At Mass MoCA, Titus Kaphar leads us back from the abyss


January 10, 2019 • Murray Whyte

NORTH ADAMS — Near the bottom of a big industrial stairwell at the Massachusetts Museum of Contemporary Art, an apparition rises in ghostly defiance, a pale spectre etched on glass. Behind her a dark pit yaws, its contours riven like the topographical map of a deep, unknowable valley.

It makes for a jarring encounter, off to the side of a long-standing show of dryly angular Sol Lewitt sculptures and down a corridor from the playful forms of Louise Bourgeois. This is a plainspoken, forthright work; the abyss at the woman’s back seems dying to swallow her, but she’s having none of it. In fact, she’s only just barely escaped its gravitational pull.

History can be like that — carefully carved to be full of dark corners, designed from the first to absorb all attempts at illumination. For Titus Kaphar, who made this work, those very shadows are begging for the floodlights.

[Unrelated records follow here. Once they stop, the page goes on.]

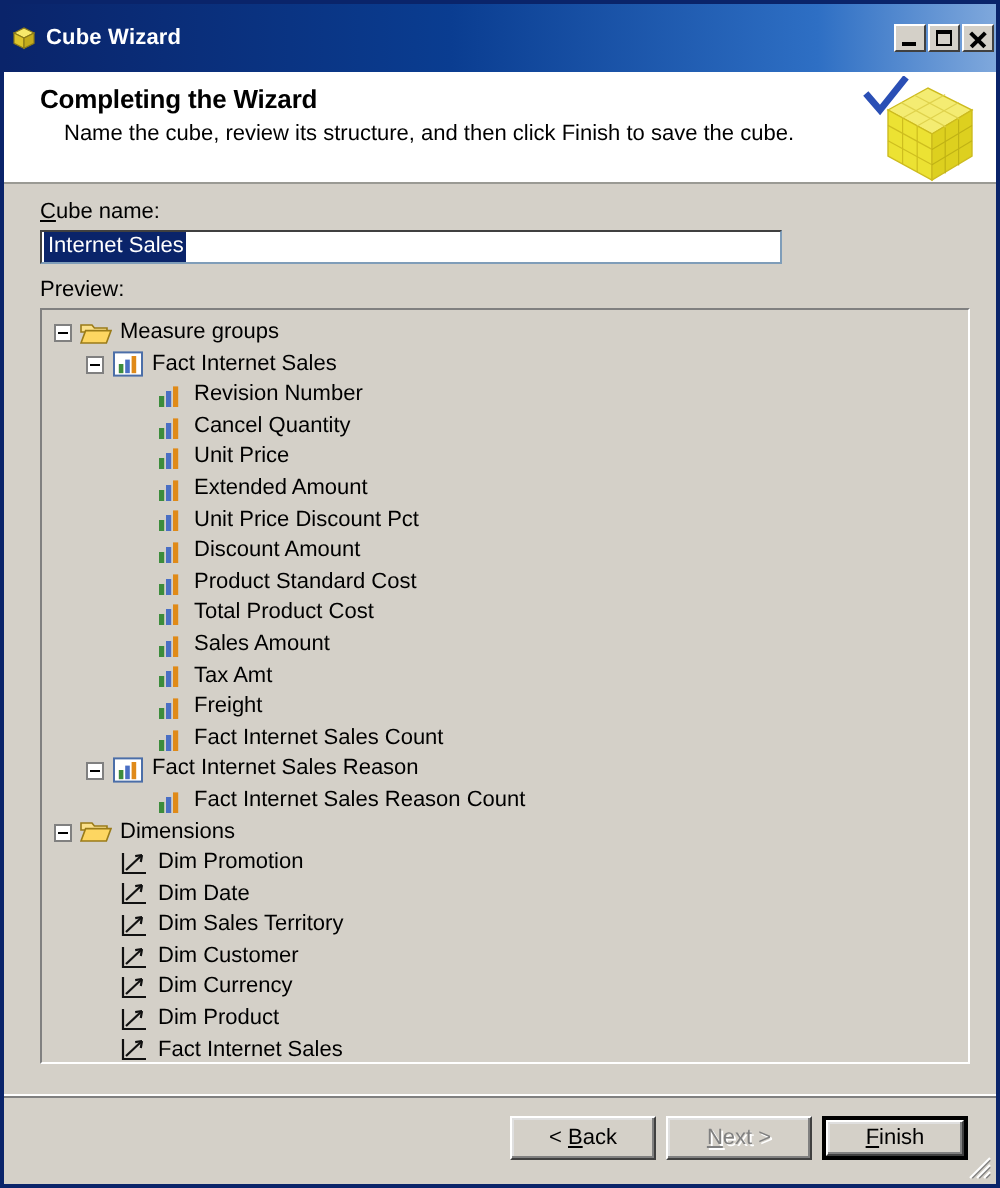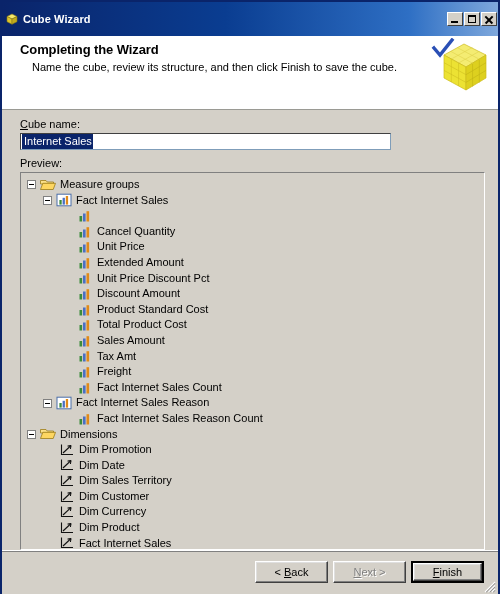--- a/index.html
+++ b/index.html
@@ -94,7 +94,7 @@
   
   #header {
     background: #ffffff;
-    height: 74px;
+    height: 56px;
     flex: 0 0 auto;
     border-bottom: 1px solid #9a9a94;
     position: relative;

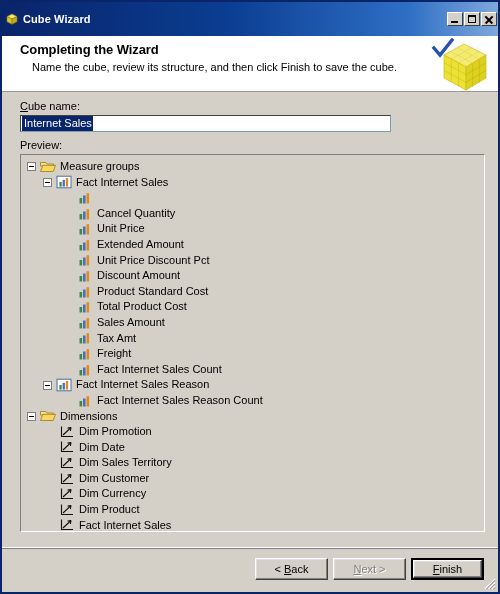--- a/index.html
+++ b/index.html
@@ -365,6 +365,7 @@
               <rect x="6.0" y="4.5" width="2.6" height="8" fill="#4a6fc4"></rect>
               <rect x="9.5" y="2.2" width="2.6" height="10.3" fill="#e08a18"></rect>
             </svg></span>
+          <span class="tlabel">Revision Number</span>
         </div>
         <div class="trow lvl2">
           <span class="ticon"><svg width="16" height="14" viewBox="0 0 16 14">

Step back, until that black hole starts to fall into the familiar form of Thomas Jefferson, captured in profile. You wouldn’t be wrong to suddenly see in that ghostly figure Jefferson’s slave and longtime lover Sally Hemings, who bore him children, their lineage kept secret for centuries. And while that’s part of it, it’s not so simple. How many Hemingses has history kept shrouded in darkness? What are the secrets kept by the powerful at the expense of the powerless, their strategic omissions, their lies?